For nearly two years now, this rite of passage has been suspended for tens of thousands of students.
Israeli bombardments have closed classrooms, displaced families, and left many students studying – if at all – in overcrowded shelters where the sound of air strikes has been replaced by the quieter but no less devastating sound of empty stomachs.
One of the most critical milestones in a Palestinian student’s life is the tawjihi exam— Gaza’s high‑school leaving exam that determines university eligibility and future career prospects.
To restore a measure of hope, Education Above All foundation, in partnership with the United Nations Development Programme, are enabling over 90,000 students to sit for their exams through 100 multipurpose education centres across the besieged enclave.

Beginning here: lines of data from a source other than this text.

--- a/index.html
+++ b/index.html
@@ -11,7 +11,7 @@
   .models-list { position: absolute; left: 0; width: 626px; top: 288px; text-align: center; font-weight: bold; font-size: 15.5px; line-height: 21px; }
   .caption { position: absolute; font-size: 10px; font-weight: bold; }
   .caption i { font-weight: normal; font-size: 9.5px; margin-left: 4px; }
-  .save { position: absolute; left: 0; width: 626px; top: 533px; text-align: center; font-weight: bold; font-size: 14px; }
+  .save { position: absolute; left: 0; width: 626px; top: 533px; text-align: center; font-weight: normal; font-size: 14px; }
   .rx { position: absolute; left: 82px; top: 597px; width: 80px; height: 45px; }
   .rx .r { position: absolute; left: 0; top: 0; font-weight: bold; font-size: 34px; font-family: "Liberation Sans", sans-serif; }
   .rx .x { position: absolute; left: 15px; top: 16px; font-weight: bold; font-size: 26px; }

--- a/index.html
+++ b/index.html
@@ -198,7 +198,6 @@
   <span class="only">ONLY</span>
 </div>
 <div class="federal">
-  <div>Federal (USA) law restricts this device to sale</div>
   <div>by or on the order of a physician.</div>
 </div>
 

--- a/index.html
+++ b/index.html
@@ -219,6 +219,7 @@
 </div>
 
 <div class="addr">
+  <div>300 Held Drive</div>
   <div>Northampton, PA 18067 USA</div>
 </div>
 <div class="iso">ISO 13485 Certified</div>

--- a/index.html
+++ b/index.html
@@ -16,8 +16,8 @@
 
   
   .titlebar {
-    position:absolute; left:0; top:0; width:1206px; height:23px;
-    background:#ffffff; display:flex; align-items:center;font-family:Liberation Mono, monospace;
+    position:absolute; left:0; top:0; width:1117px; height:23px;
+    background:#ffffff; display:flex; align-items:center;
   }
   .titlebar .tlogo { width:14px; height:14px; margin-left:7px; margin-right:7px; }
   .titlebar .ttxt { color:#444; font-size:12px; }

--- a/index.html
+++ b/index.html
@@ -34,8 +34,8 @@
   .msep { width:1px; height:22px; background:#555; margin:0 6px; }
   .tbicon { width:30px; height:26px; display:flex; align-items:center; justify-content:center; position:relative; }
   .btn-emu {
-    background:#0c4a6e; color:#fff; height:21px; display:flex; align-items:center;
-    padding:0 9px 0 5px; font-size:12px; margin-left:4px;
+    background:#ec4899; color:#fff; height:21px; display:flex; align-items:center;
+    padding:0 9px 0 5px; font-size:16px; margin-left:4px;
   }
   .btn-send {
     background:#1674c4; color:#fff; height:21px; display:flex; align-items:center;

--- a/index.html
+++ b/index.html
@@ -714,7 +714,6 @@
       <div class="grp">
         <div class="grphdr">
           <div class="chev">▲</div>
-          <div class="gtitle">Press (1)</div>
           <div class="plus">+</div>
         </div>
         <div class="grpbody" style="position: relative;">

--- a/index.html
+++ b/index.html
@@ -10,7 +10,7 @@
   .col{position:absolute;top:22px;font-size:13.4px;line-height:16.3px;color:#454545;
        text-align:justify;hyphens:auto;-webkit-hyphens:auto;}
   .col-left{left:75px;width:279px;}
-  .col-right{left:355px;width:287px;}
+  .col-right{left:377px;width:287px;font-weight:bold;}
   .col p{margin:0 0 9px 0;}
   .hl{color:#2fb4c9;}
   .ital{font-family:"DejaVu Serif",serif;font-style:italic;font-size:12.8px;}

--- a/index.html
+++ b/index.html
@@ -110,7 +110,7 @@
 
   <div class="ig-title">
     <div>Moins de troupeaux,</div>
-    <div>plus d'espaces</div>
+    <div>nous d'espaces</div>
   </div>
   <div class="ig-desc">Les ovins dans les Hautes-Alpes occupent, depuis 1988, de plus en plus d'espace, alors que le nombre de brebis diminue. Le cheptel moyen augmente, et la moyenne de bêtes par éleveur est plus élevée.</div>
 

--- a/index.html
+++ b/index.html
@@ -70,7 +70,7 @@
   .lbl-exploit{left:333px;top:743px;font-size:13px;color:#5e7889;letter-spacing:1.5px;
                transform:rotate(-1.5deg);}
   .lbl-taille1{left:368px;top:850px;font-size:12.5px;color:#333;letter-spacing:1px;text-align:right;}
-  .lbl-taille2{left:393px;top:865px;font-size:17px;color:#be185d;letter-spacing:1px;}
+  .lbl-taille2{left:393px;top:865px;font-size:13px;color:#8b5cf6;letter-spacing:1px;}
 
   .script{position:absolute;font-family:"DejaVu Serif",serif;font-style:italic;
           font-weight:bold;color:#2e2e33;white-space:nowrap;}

However, these centres can only be effective when the violence ends and supply lines for food and learning materials can reopen safely.
Here and now
International aid often treats education as a post‑crisis concern, something to resume only after hunger is addressed. But when famine strikes, the human mind starts to shrink, too.
Delaying education until “after the crisis” risks irreparable loss: scars on learning, trauma unresolved, future potential unrealised.
That is why it is crucial to find ways to maintain learning under siege, such as delivering digital lessons where possible, incorporating psychosocial support into every interaction, and campaigning for the day when school‑based feeding programmes can resume at scale.
In regions hit hard by crises, school‑based feeding programmes have proven effects: they improve attendance, increase dietary diversity, and offer protective nutritional buffers.
When schools shut, those children lose both education and essential meals.
Because in a place where over half the population are children, and more than 70 percent face extreme food insecurity, restoring education is not just about textbooks and classrooms.
Loss of schooling and mass starvation are not just separate tragedies; they compound each other. Without timely interventions, the entire fabric of Gaza’s future risks unravelling.
As the world marks the sixth observance of the International Day to Protect Education From Attack on September 9, the focus should be on protecting young minds from the corrosive effects of conflict and restoring dignity in the midst of despair.